Digitalpost.id | Samarinda — Wakil Ketua Komisi II DPRD Kaltim, Sapto Setyo Pramono, memberikan dukungan penuh terhadap kebijakan Gubernur Kaltim, Rudy Mas’ud, yang membatasi penggunaan jalan umum bagi angkutan tambang bermuatan besar.

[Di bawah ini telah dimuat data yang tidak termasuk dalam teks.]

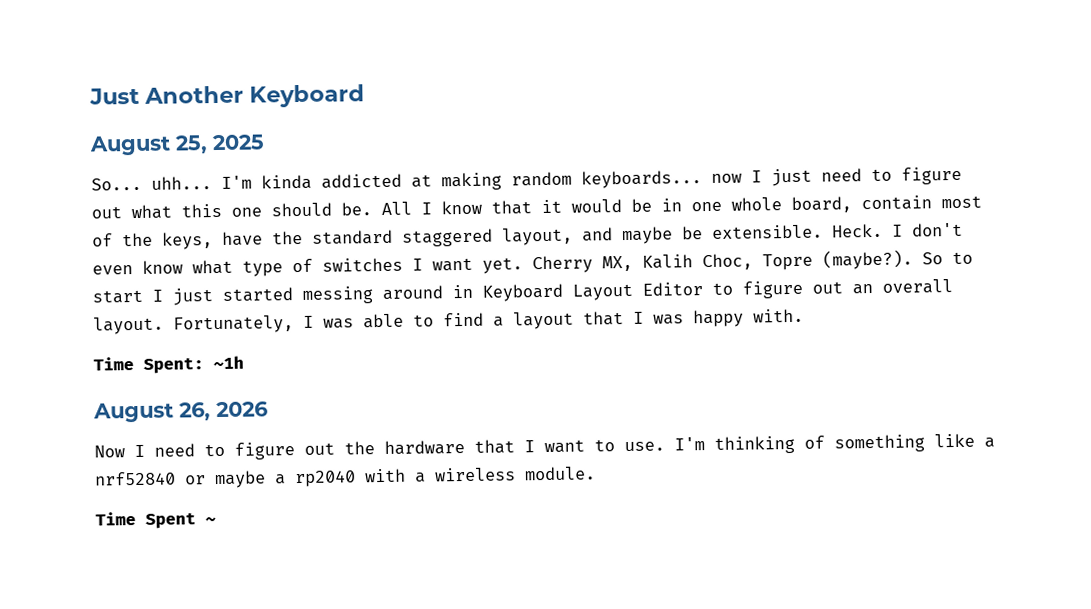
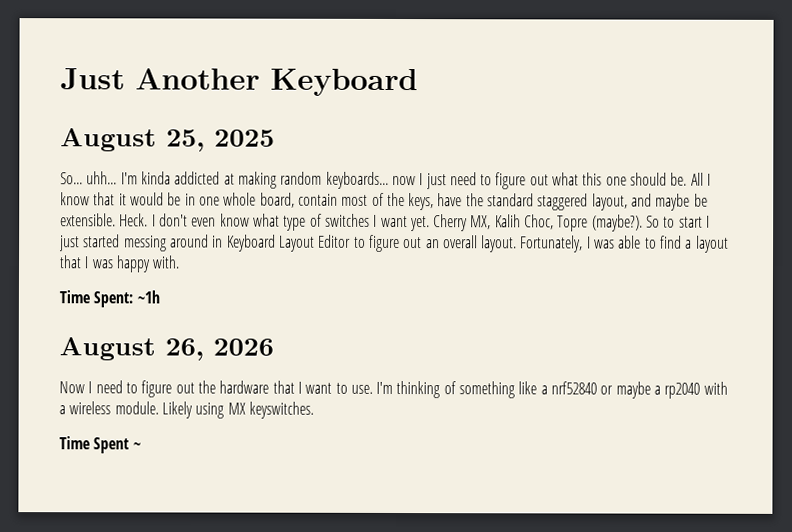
+ Likely using MX keyswitches.

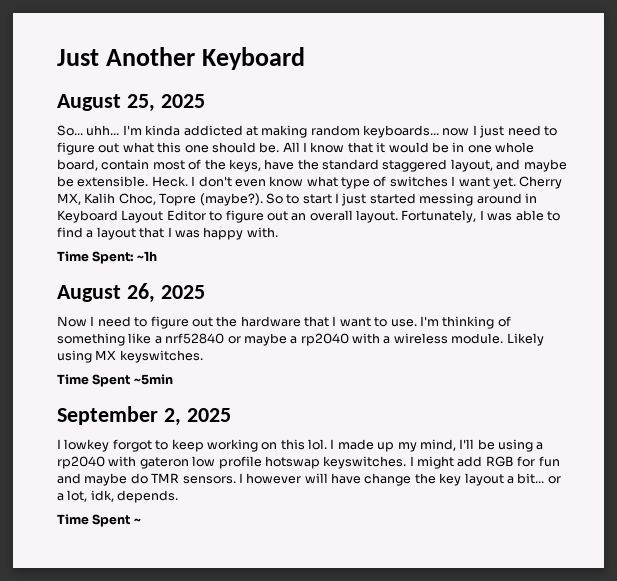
- August 26, 2026
+ August 26, 2025
+ Time Spent ~5min
+ September 2, 2025
+ I lowkey forgot to keep working on this lol. I made up my mind, I'll be using a rp2040 with gateron low profile hotswap keyswitches. I might add RGB for fun and maybe do TMR sensors. I however will have change the key layout a bit... or a lot, idk, depends.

Ia menilai langkah tersebut penting untuk menghindari kerusakan jalan yang semakin parah.
“Kebijakan ini sesuai kebutuhan di lapangan. Jalan umum tidak boleh terus menjadi korban kendaraan tambang,” ujar Sapto.
Larangan itu diterapkan setelah Gubernur Rudy meninjau langsung kondisi jalan dari Samarinda menuju Kutai Barat sepanjang 320 kilometer. Dari hasil pemantauan, ruas Perian–Barong Tongkok menjadi bagian yang paling rusak akibat dilalui alat berat berbobot hingga 60 ton.
Untuk mengatasi persoalan ini, Pemprov Kaltim bersama Polda Kaltim mengambil langkah pengetatan aturan lalu lintas alat berat di seluruh ruas jalan nasional, provinsi, dan kabupaten. Pemerintah juga mendorong perusahaan tambang memindahkan jalur angkut ke sungai atau laut agar beban jalan umum berkurang.
Sapto menegaskan bahwa aturan tersebut sejalan dengan kewajiban perusahaan tambang yang harus memiliki jalur angkut dan fasilitas khusus sendiri, termasuk Terminal Khusus (Tersus) sebagai syarat utama dalam pengajuan RKAB.
“Tanpa fasilitas lengkap, RKAB tidak dapat diproses. Perusahaan harus memenuhi semua ketentuannya,” tegasnya.
Ia berharap industri tambang di Kaltim mematuhi aturan agar infrastruktur publik tetap terawat dan tidak rusak akibat aktivitas pertambangan.